Friday, November 18, 2016

Factual Errors


I have a few questions for Clark about his entry for Wednesday. I assume you read the whole shoddy report and you know what I'm talking about.

Firstly of all - I know you're a ladies' man, Clark, as are we all (hello, ladies!!!), but I know darn well that the Stiletto Flats jail is NOT, repeat NOT co-ed. Therefore I have serious doubts about the veracity of this picture.

Seriously? We're meant to buy this?!
Secondly, and this is the main point, I am heck-fire sure that Clark's tale of prison potatoes being better than mine is a giant fib, designed for some reason to wind me up.
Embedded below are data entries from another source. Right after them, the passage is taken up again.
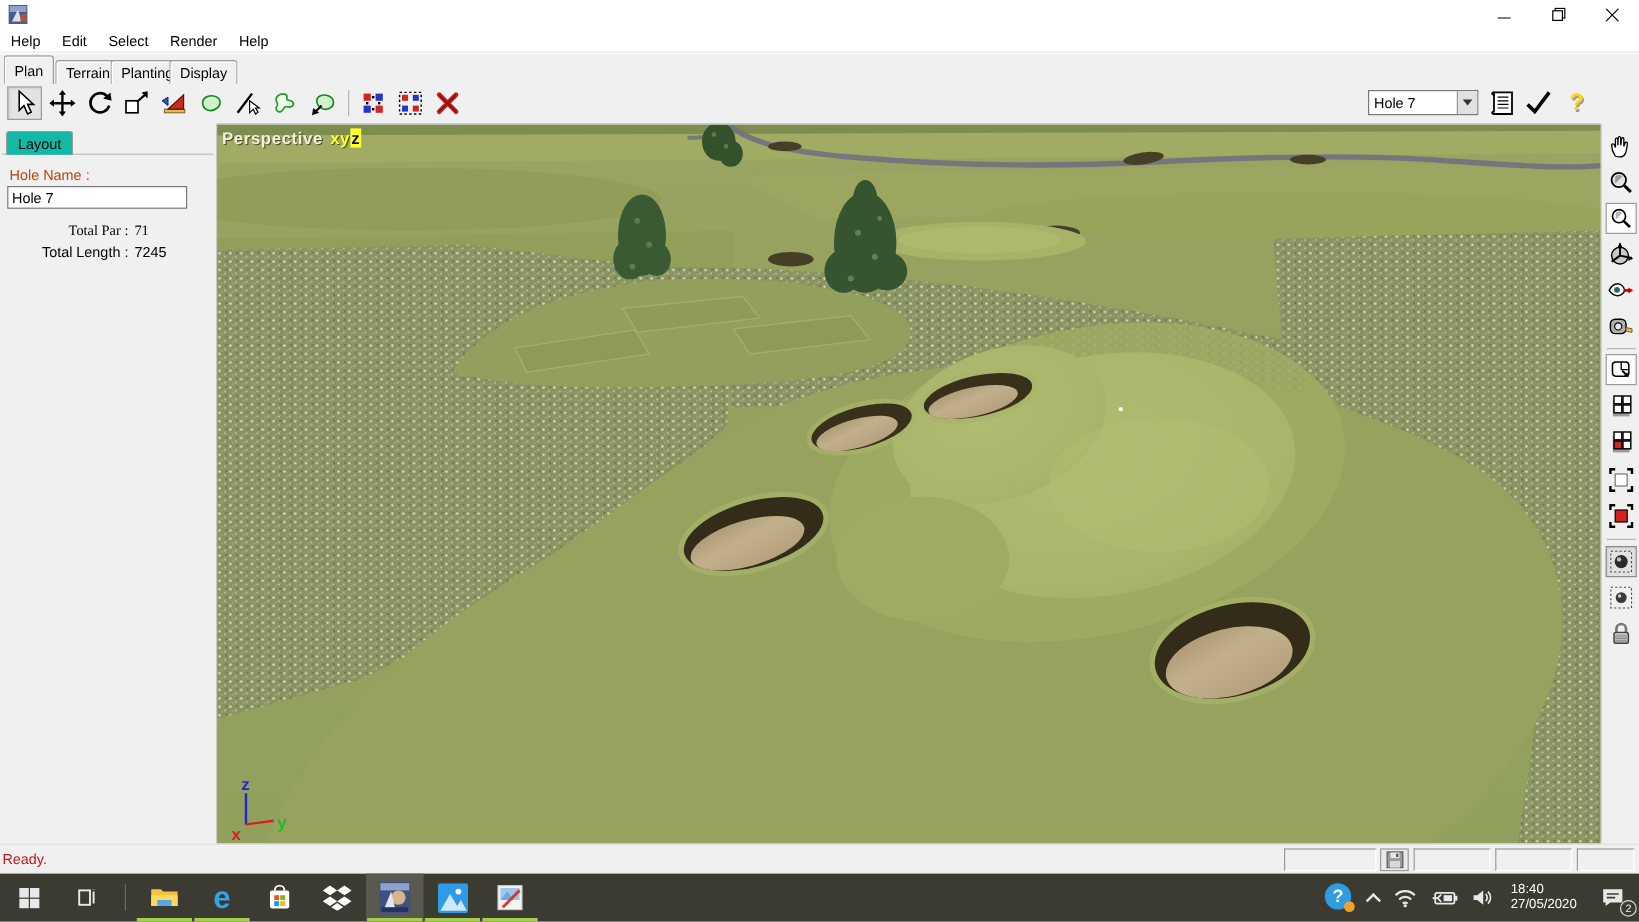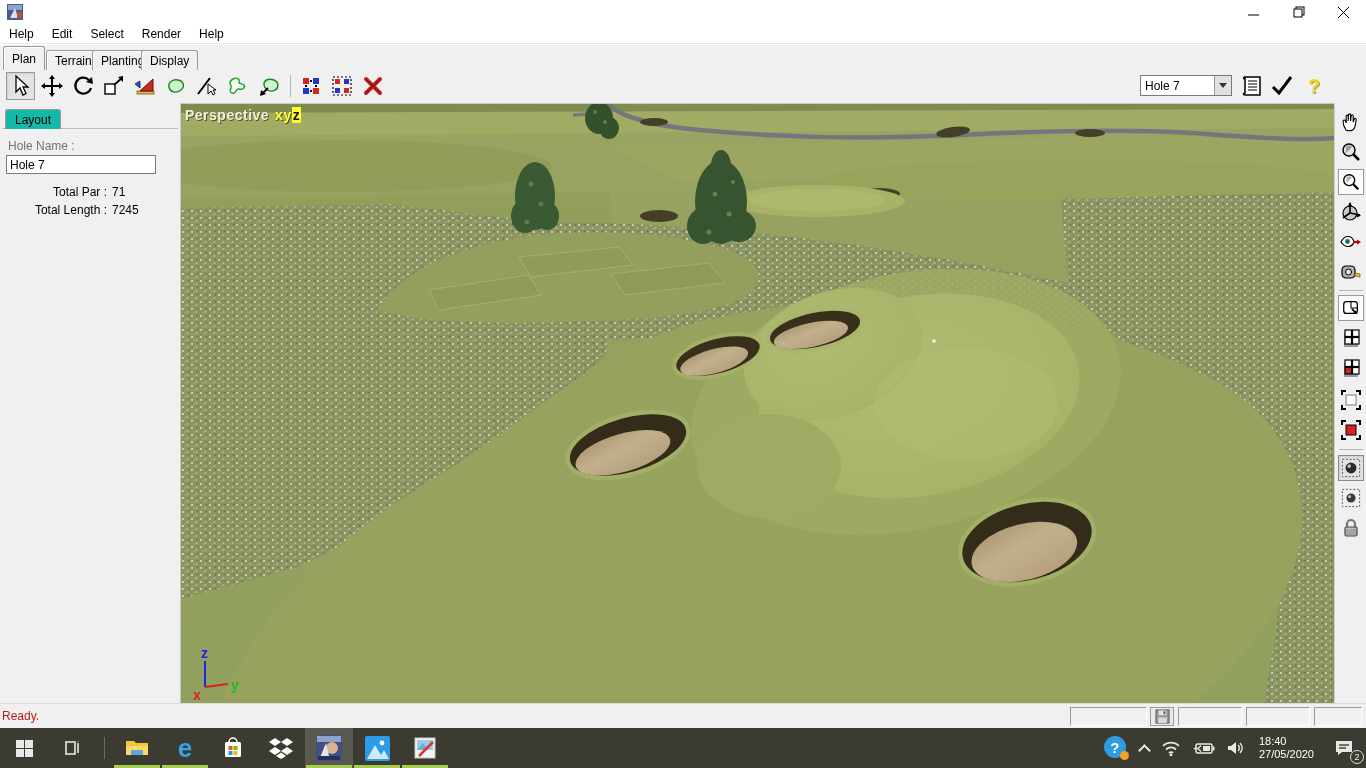--- a/index.html
+++ b/index.html
@@ -57,7 +57,7 @@
     border:1px solid #9a9a9a; border-bottom:none; border-radius:3px 3px 0 0;
     font-size:12px; padding:3px 9px 0 9px; z-index:2; }
   #side-line { position:absolute; left:2px; top:25px; width:176px; height:1px; background:#bdbdbd; }
-  #hole-name-label { position:absolute; left:8px; top:36px; font-size:12px; color:#737373; }
+  #hole-name-label { position:absolute; left:8px; top:36px; font-size:12px; color:#c2410c; }
   #hole-name-input { position:absolute; left:6px; top:52px; width:150px; height:19px;
     border:1px solid #7a7a7a; background:#fff; font-size:12px; padding:0 3px;
     font-family:"Liberation Sans", sans-serif; }

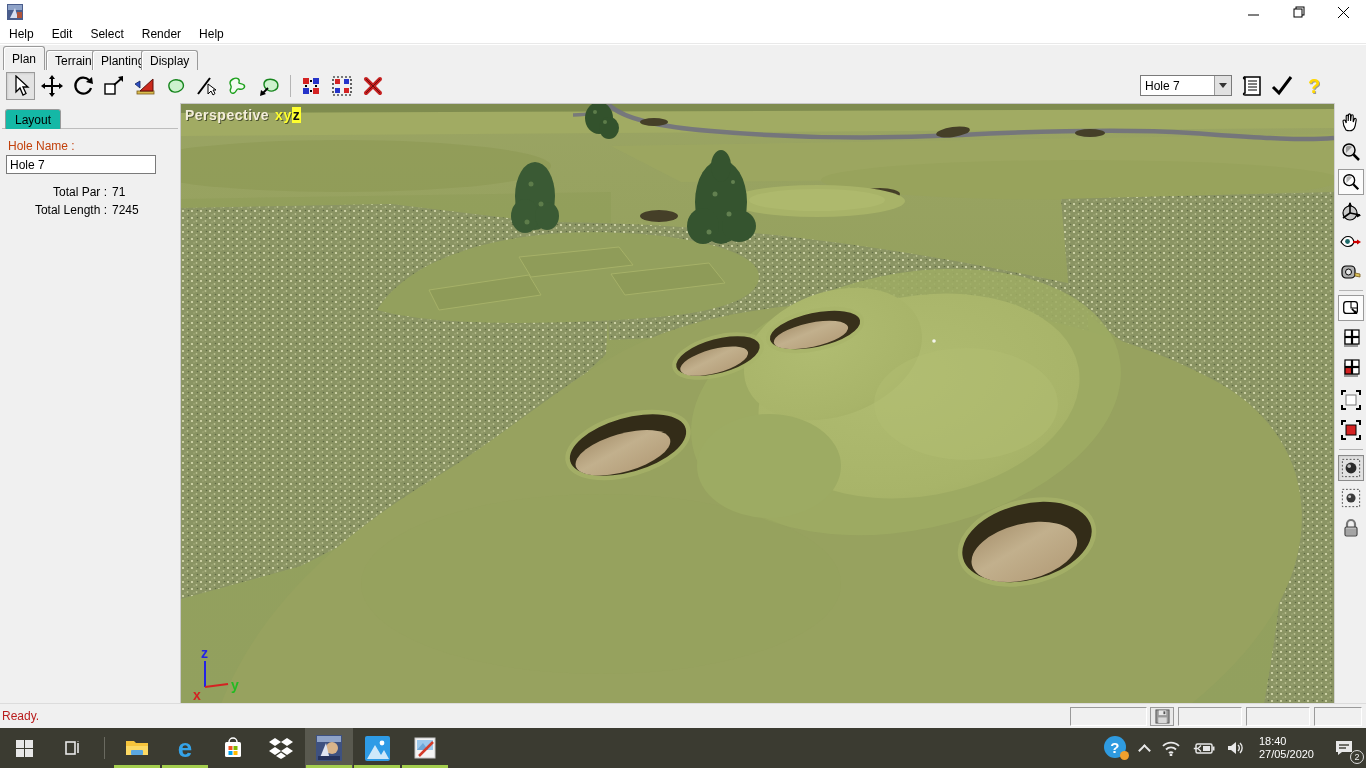--- a/index.html
+++ b/index.html
@@ -309,7 +309,7 @@
     <div id="side-line"></div>
     <div id="hole-name-label">Hole Name :</div>
     <input id="hole-name-input" value="Hole 7" style="">
-    <div class="stat-row" style="left:4px; top:82px;">
+    <div class="stat-row" style="left:4px; top:82px;font-family:Liberation Serif, serif;">
       <span class="stat-label">Total Par :</span><span class="stat-value">71</span>
     </div>
     <div class="stat-row" style="left:4px; top:100px;">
Why Clarkito should see fit to make a joke about the quality of my whipped potatoes is beyond reason - I mean, I use fresh ingredients - potatoes, butter, salt, pepper, etc.(don't want to reveal all the ingredients - it's a secret recipe, for flip's sake), and everyone knows fresh ingredients beat reconstituted pap any day of the week. But just to make sure, I took it upon myself to go visit this guy Lucky at the jail and see for myself. First thing I saw was row upon row of these -- 

which explained everything. For it is a well-known fact that Clark has a weird fetish about artificial chicken flavour anything. I mean anything. And not just chicken, either. Take a look at some of these things that I have personally seen Clark consuming:

Clark, your taste buds must be shot!!

P.S. I met this guy Lucky - wooden leg, missing ear, almost blind, hearing aid, mostly missing dentures, missing digits, several large warts, hunched back and a speech impediment - and asked to sample the potatoes. He agreed and handed me a bowl full of runny gunk. Quite simply, they were MESSAGE REDACTED FOR SECURITY PURPOSES MESSAGE REDACTED FOR SECURITY PURPOSES  in my life. So there you have it. In your face,Clark!